ROANOKE TIMES

                         Roanoke Times
                 Copyright (c) 1995, Landmark Communications, Inc.

DATE: THURSDAY, May 3, 1990                   TAG: 9005030015
SECTION: CURRENT                    PAGE: NRV15   EDITION: NEW RIVER VALLEY 
SOURCE: DANIEL HOWES HIGHER EDUCATION WRITER
DATELINE: BLACKSBURG                                LENGTH: Medium


VA. TECH ANNOUNCES NEW APPOINTMENTS

Ralph Byers, former legislative aide for the state Council of Higher Education, has been named Virginia Tech's director of governmental relations and special activities.

Officials also announced that one of Tech's internal management consultants, Wayland Winstead, had been appointed university planning director - a new position.
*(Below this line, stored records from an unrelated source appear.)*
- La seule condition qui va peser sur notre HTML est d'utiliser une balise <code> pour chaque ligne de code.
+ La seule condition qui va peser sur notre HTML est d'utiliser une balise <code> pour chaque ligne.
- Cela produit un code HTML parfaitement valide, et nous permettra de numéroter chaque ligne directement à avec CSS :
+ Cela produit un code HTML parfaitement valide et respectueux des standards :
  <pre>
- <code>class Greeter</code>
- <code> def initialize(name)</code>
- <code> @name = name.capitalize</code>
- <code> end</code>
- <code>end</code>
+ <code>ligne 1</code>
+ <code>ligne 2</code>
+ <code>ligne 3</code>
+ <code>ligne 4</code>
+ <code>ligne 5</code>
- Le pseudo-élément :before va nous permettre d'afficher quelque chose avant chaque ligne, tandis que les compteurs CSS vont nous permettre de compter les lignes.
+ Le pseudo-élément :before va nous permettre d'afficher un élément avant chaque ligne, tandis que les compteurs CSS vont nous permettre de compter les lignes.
Winstead, who will assume his duties July 1, will supervise university planning, establish a program of campus community involvement and oversee offices of institutional research and university assessment.

Byers, 44, is senior vice president for Phoenix Communications Ltd., North Carolina consultants for industry and higher education.
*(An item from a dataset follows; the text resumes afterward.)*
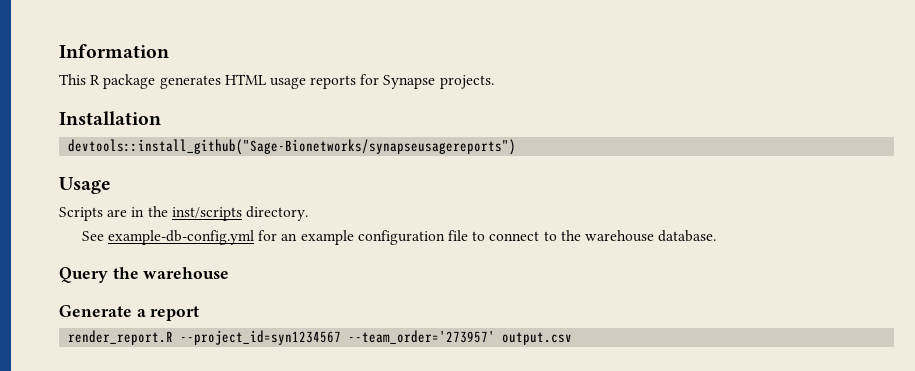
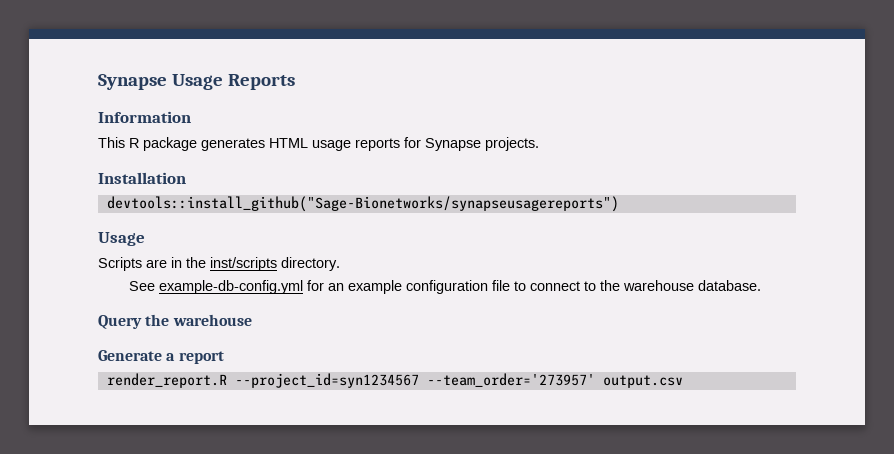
+ Synapse Usage Reports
The appointment, effective June 1, carries a $65,000 salary. Byers replaces Charlotte Hawes, who stepped down last year.

The governmental relations director will work with the General Assembly each session - and during the year - to help shepherd Tech's budget and other university projects through the legislature. He also likely will spend more time in Washington frequenting lawmakers' offices.

"I hope to help make Virginia's leaders . . . more fully aware of Tech's many contributions to education and the economy. . . ." he said in a statement.
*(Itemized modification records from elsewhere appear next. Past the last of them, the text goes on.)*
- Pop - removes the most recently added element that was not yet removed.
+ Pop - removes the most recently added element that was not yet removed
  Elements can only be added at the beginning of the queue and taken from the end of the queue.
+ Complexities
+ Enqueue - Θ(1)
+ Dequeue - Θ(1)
Before moving to Virginia in the mid-1970s, Byers spent one year as assistant to Duke University's president and was an assistant to former North Carolina Gov. Terry Sanford in his presidential bid.

From 1977 to 1980, Byers was legislative liaison for the state council in Richmond, which he left to become executive director of the North Carolina Center for Independent Higher Education.

He left the center in 1986 for the Phoenix Communications post. He has been a consultant to Duke's provost since 1985 and helped draft that school's university plan two years later.